__Problem to solve__
Omit every picture, then return each line of the data below exactly.

Modification records
______

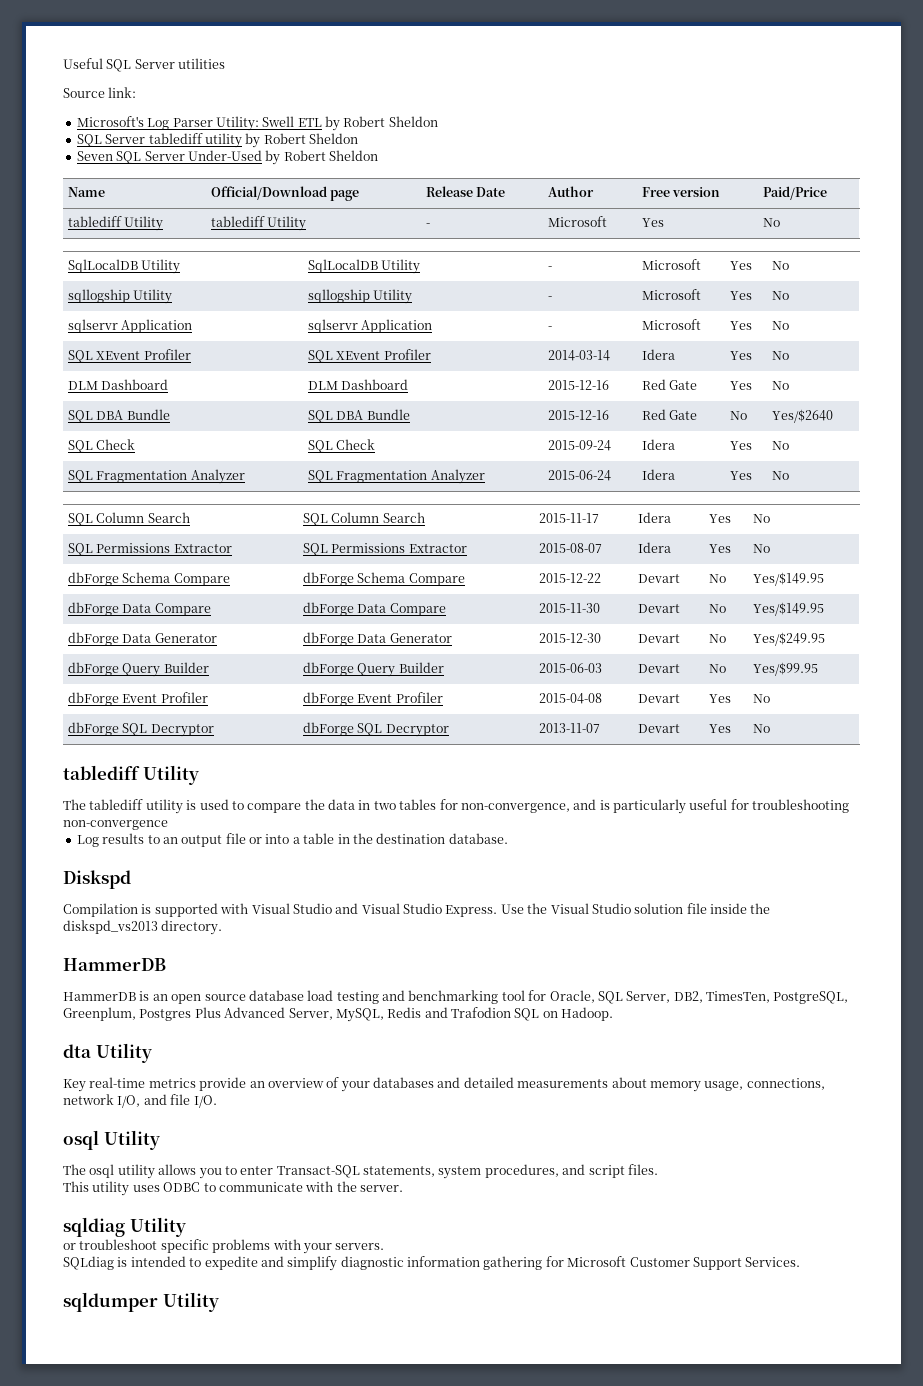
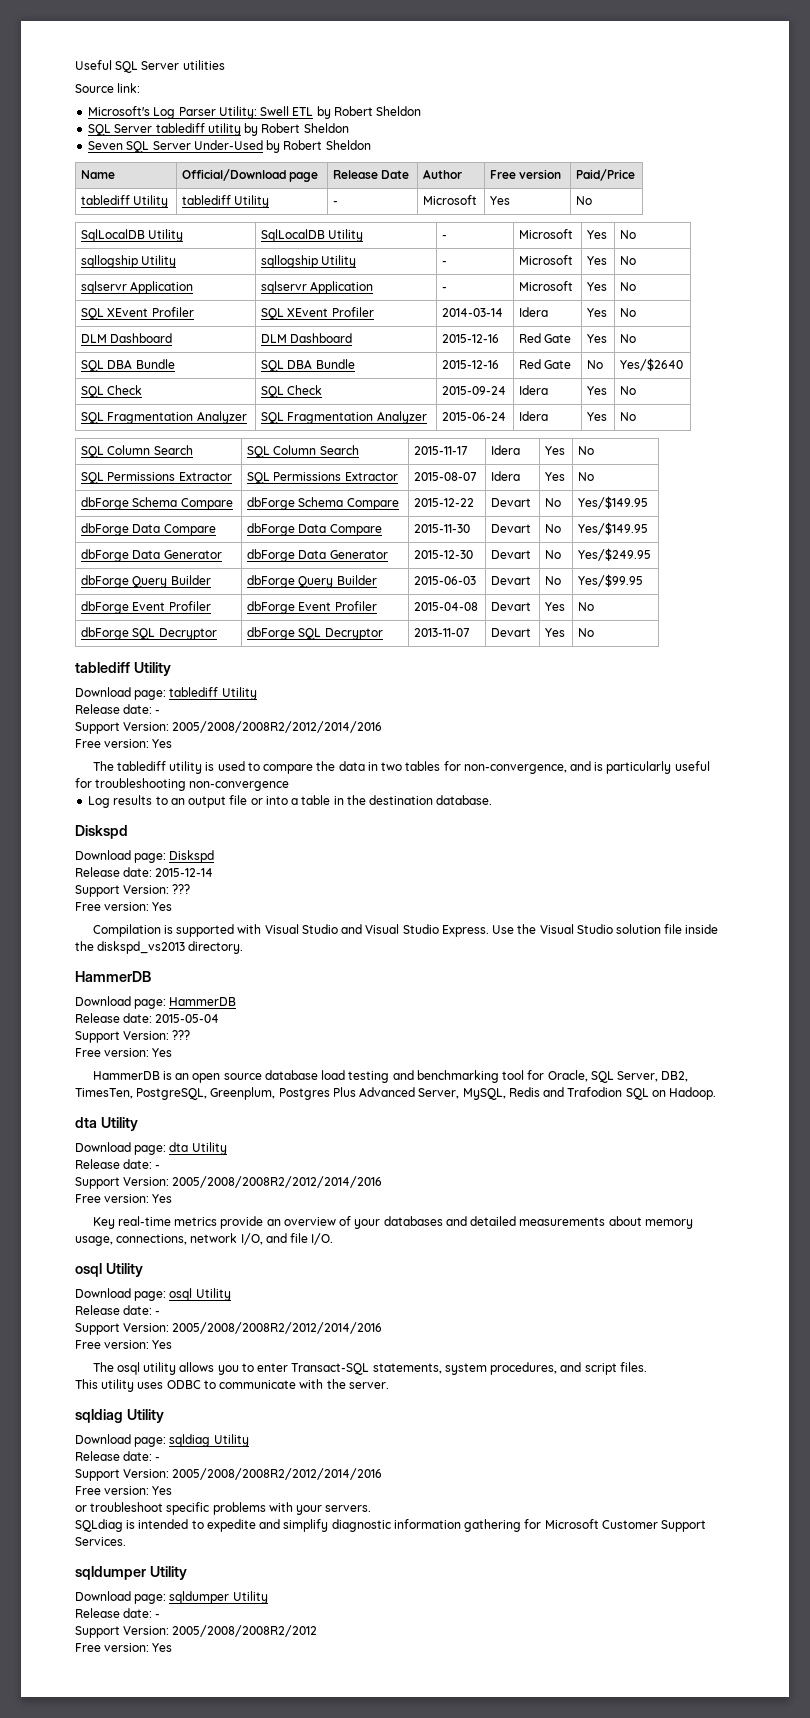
(199, 775) none -> [75,687,257,700] [75,704,161,714] [75,721,383,734] [75,739,173,748] // Download page: tablediff Utility // Release date: - // Support Version: 2005/2008/2008R2/2012/2014/2016 // Free version: Yes
(131, 879) none -> [75,850,215,863] [75,867,214,877] [75,884,191,897] [75,902,173,911] // Download page: Diskspd // Release date: 2015-12-14 // Support Version: ??? // Free version: Yes
(166, 964) none -> [75,996,237,1009] [75,1013,220,1023] [75,1030,191,1043] [75,1048,173,1057] // Download page: HammerDB // Release date: 2015-05-04 // Support Version: ??? // Free version: Yes
(152, 1053) none -> [75,1142,227,1155] [75,1159,161,1169] [75,1176,383,1189] [75,1194,173,1203] // Download page: dta Utility // Release date: - // Support Version: 2005/2008/2008R2/2012/2014/2016 // Free version: Yes
(160, 1140) none -> [75,1288,231,1301] [75,1305,161,1315] [75,1322,383,1335] [75,1340,173,1349] // Download page: osql Utility // Release date: - // Support Version: 2005/2008/2008R2/2012/2014/2016 // Free version: Yes
(186, 1227) none -> [75,1434,249,1447] [75,1451,161,1461] [75,1468,383,1481] [75,1486,173,1495] // Download page: sqldiag Utility // Release date: - // Support Version: 2005/2008/2008R2/2012/2014/2016 // Free version: Yes
(219, 1302) none -> [75,1591,268,1604] [75,1608,161,1618] [75,1625,318,1638] [75,1643,173,1652] // Download page: sqldumper Utility // Release date: - // Support Version: 2005/2008/2008R2/2012 // Free version: Yes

______

__Answer space__
(199, 775) none -> [75,687,257,700] [75,704,161,714] [75,721,383,734] [75,739,173,748] // Download page: tablediff Utility // Release date: - // Support Version: 2005/2008/2008R2/2012/2014/2016 // Free version: Yes
(131, 879) none -> [75,850,215,863] [75,867,214,877] [75,884,191,897] [75,902,173,911] // Download page: Diskspd // Release date: 2015-12-14 // Support Version: ??? // Free version: Yes
(166, 964) none -> [75,996,237,1009] [75,1013,220,1023] [75,1030,191,1043] [75,1048,173,1057] // Download page: HammerDB // Release date: 2015-05-04 // Support Version: ??? // Free version: Yes
(152, 1053) none -> [75,1142,227,1155] [75,1159,161,1169] [75,1176,383,1189] [75,1194,173,1203] // Download page: dta Utility // Release date: - // Support Version: 2005/2008/2008R2/2012/2014/2016 // Free version: Yes
(160, 1140) none -> [75,1288,231,1301] [75,1305,161,1315] [75,1322,383,1335] [75,1340,173,1349] // Download page: osql Utility // Release date: - // Support Version: 2005/2008/2008R2/2012/2014/2016 // Free version: Yes
(186, 1227) none -> [75,1434,249,1447] [75,1451,161,1461] [75,1468,383,1481] [75,1486,173,1495] // Download page: sqldiag Utility // Release date: - // Support Version: 2005/2008/2008R2/2012/2014/2016 // Free version: Yes
(219, 1302) none -> [75,1591,268,1604] [75,1608,161,1618] [75,1625,318,1638] [75,1643,173,1652] // Download page: sqldumper Utility // Release date: - // Support Version: 2005/2008/2008R2/2012 // Free version: Yes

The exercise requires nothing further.